You must apply the rules in sequence, stopping when the subsidiary's financial statements have been converted into the parent's reporting currency (RC). For example, when the functional currency (FC) is hyper-inflationary, then Rule 1 applies; that is, the financial statements which are denominated in the CBR are translated into the RC using the temporal rate method, and Rules 2 and 3 aren't used. A second example is as follows: The CBR is British pounds, the FC is Japanese yen (not hyper-inflationary), and the RC is U.S. dollars; then you skip Rule 1 and apply Rule 2, translating the CBR (pounds) into

the FC (yen) using the temporal rate method. Since the FC (yen) is not the RC (dollars), you would then apply Rule 3 to translate the FC (yen) into the RC (dollars) using the current rate method.
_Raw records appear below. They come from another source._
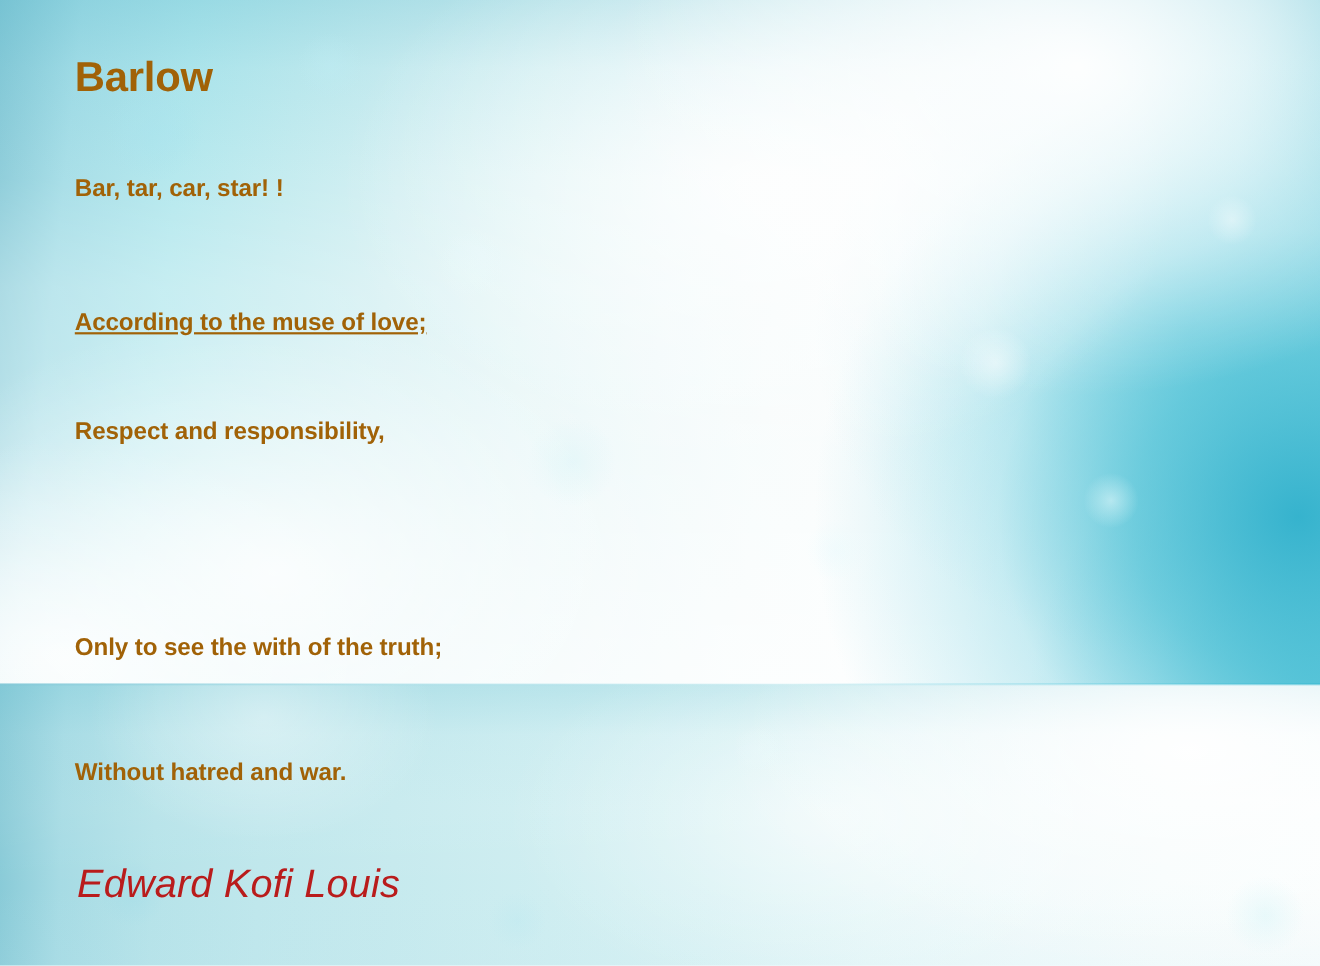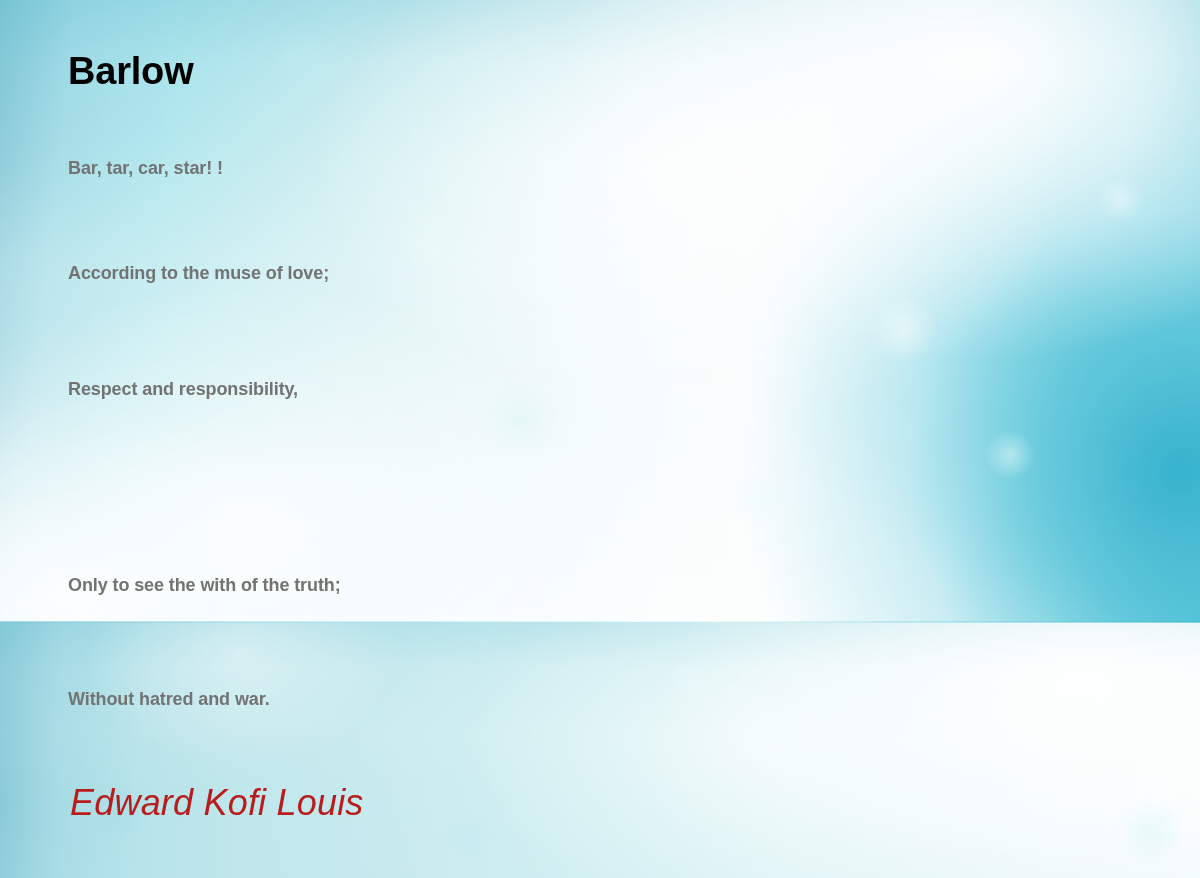"Barlow" .poem-title { color: #000000 -> #a16207 }
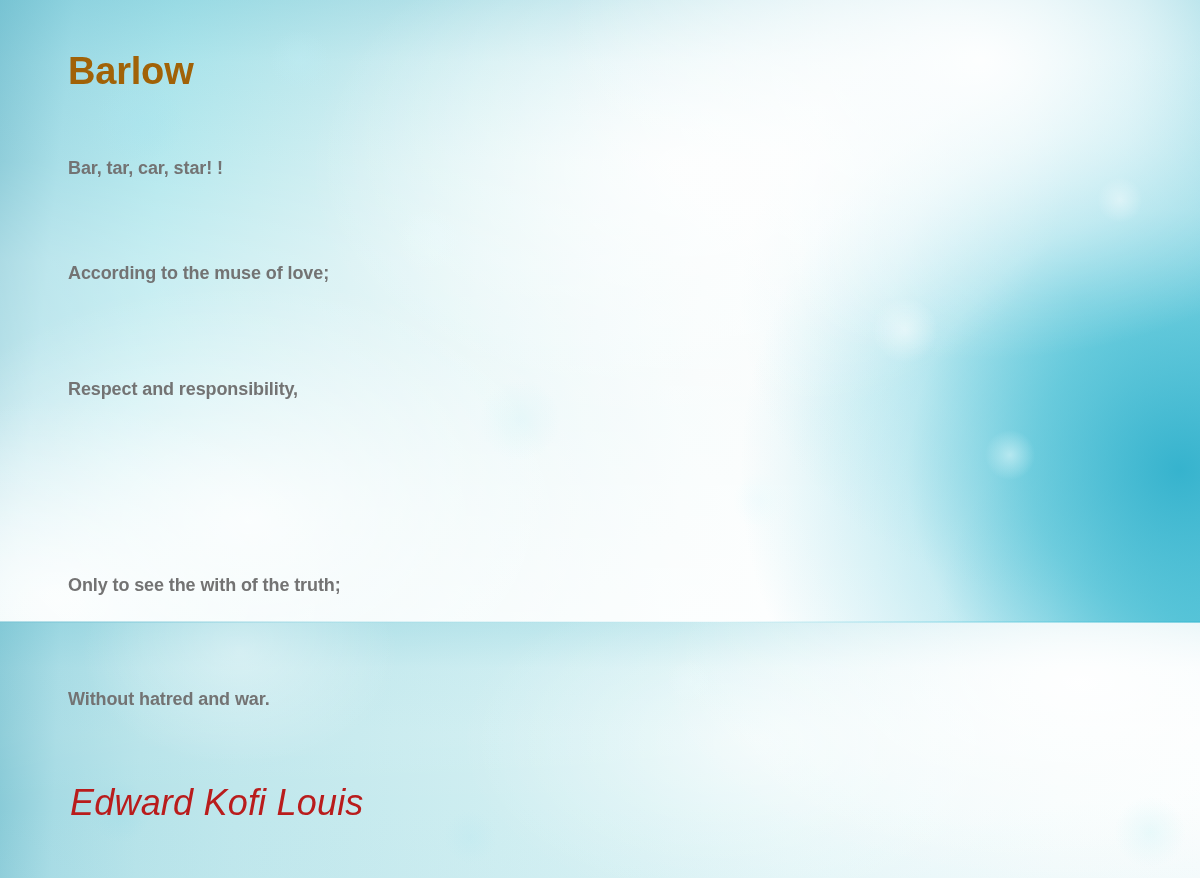"Bar, tar, car, star! !" .poem-line { color: #737373 -> #a16207; font-size: 18px -> 22px }
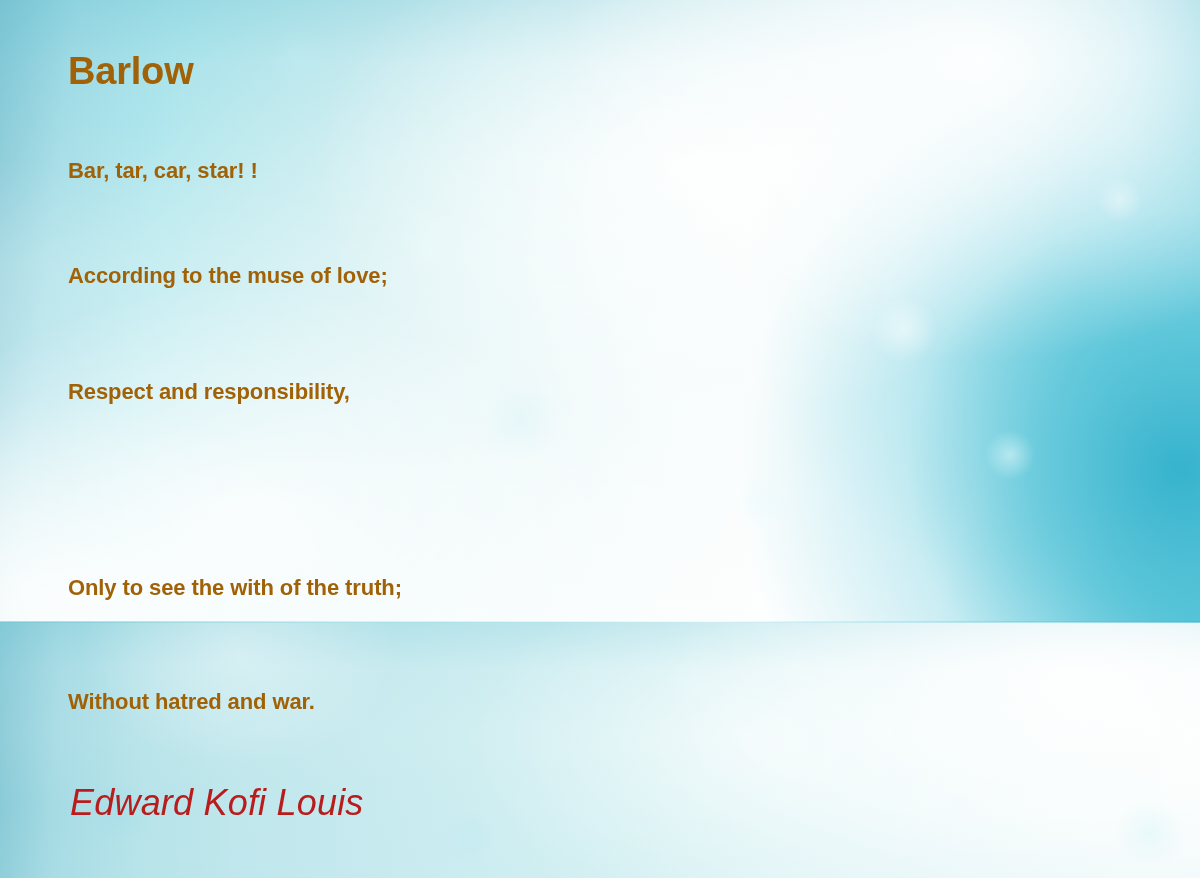"According to the muse of" div.poem-line { text-decoration: none -> underline; top: 263px -> 280px }
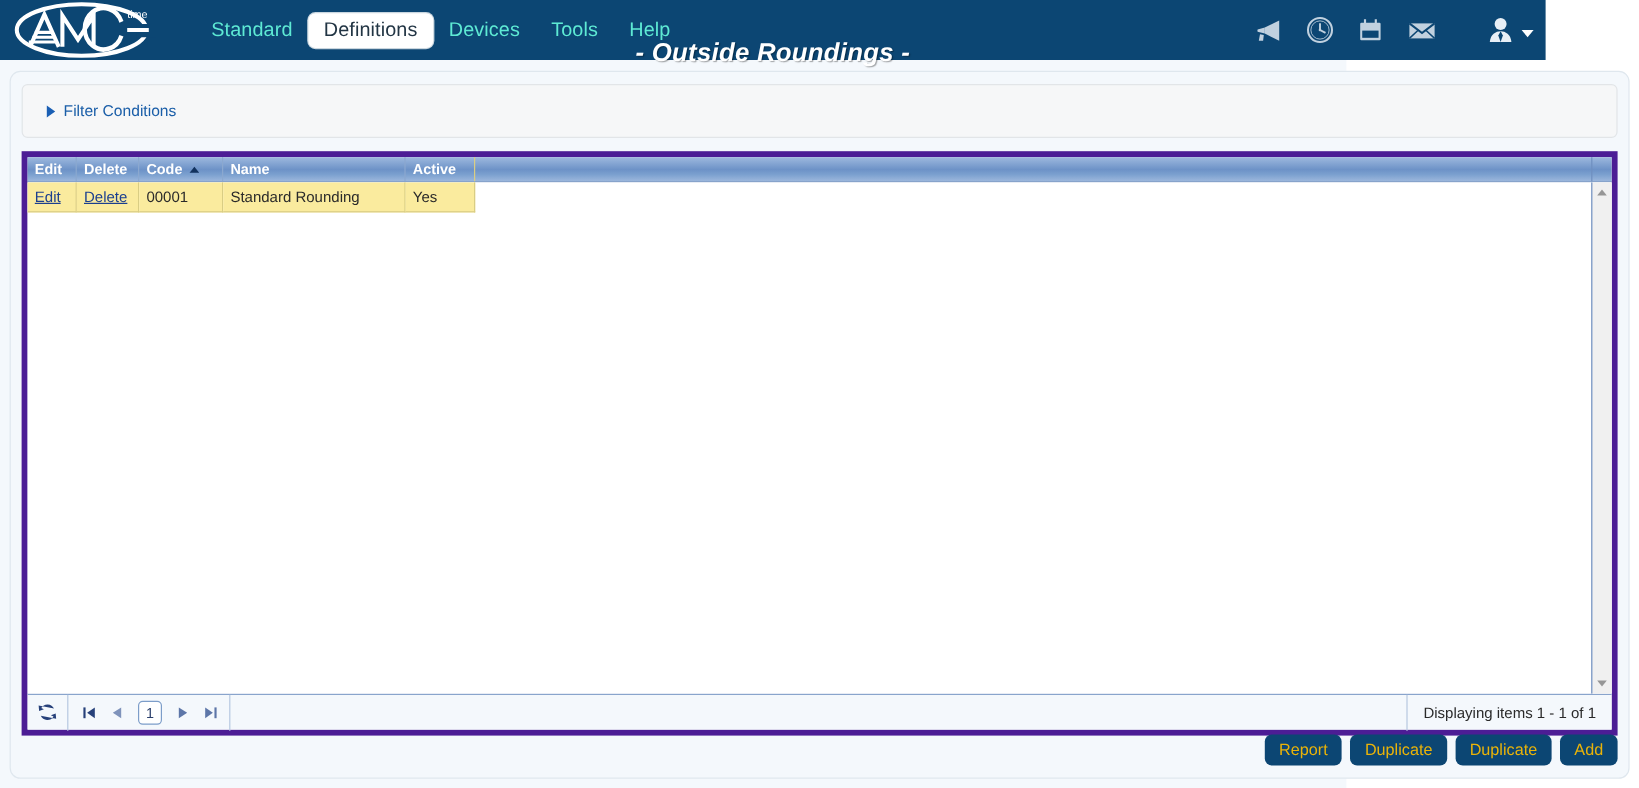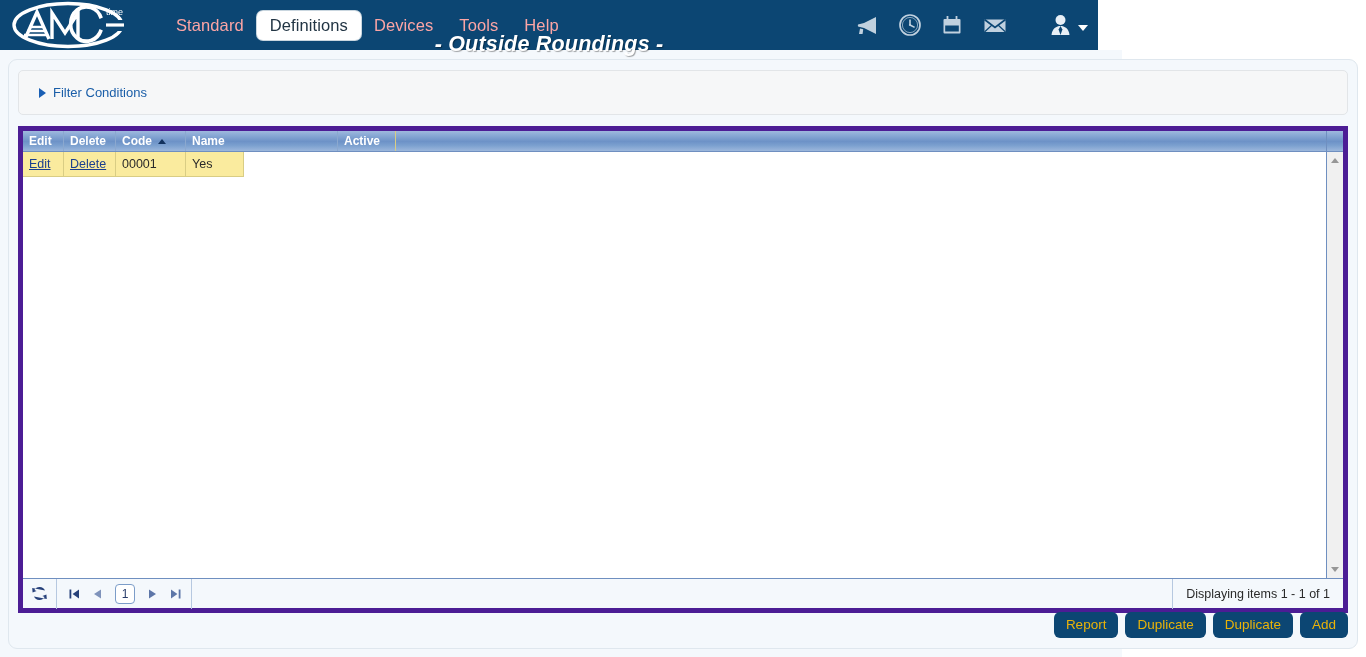"time" .topbar { width: 1098px -> 1288px }
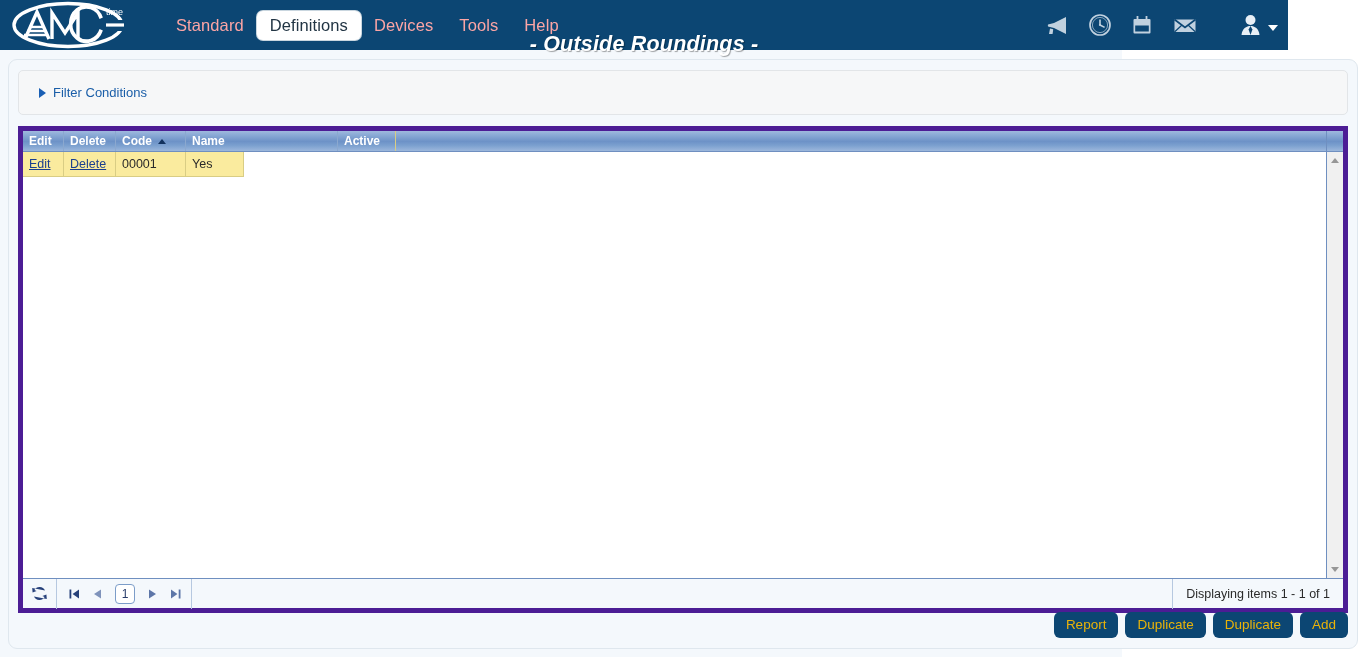"Standard" .menu-item { color: #fca5a5 -> #5eead4 }
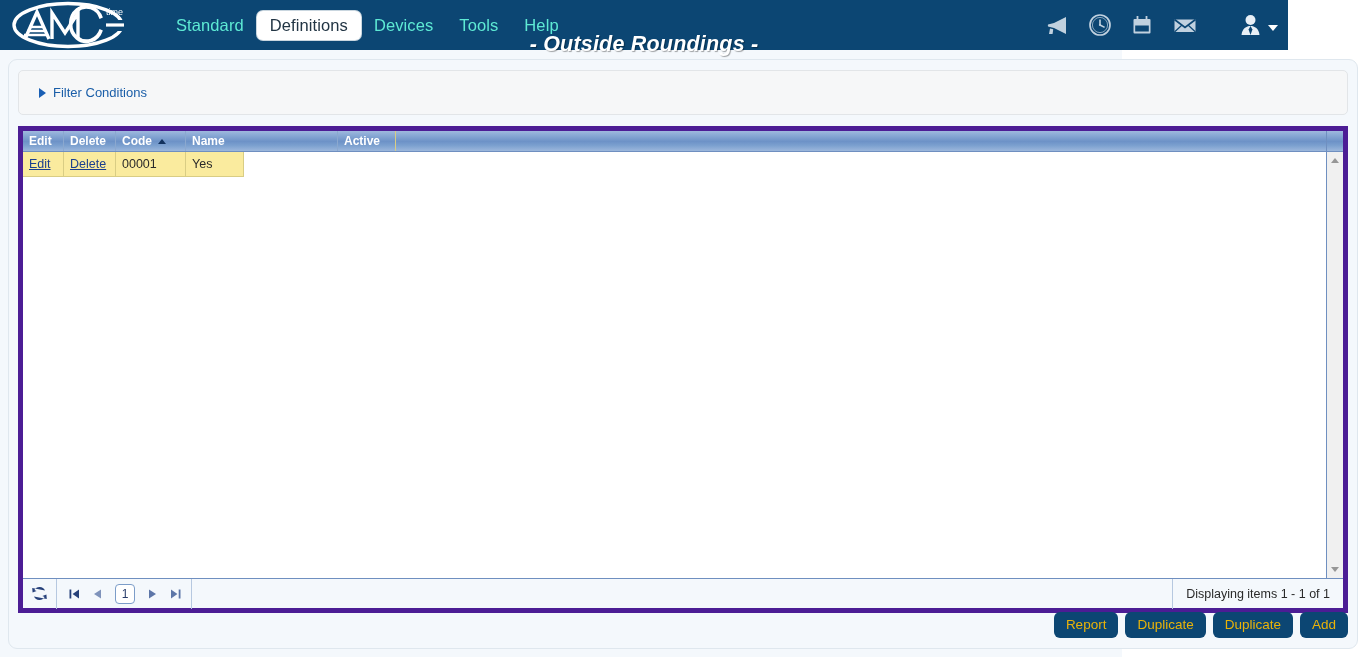"Standard Rounding" div.td { html: none -> <div>Standard Rounding</div> }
A third example is as follows: When the FC is not hyper-inflationary and CBR is the same as the FC, then you go directly to Rule 3. The great majority of the time, over 90 percent, the translation process uses only Rule 3 because the the FC is not hyper-inflationary and the FC equals the CBR.

Using the current rate method, all assets and liabilities are translated using the current rate (i.e., exchange rate on the balance sheet date). Owners' equity and dividends are translated at historical rates (exchange rate at the time the asset was acquired, liability incurred, or element of paid-in capital was issued or reacquired). Income statement items can be translated using the average exchange rate (the average of the exchange rate at the beginning of the accounting period and the current rate).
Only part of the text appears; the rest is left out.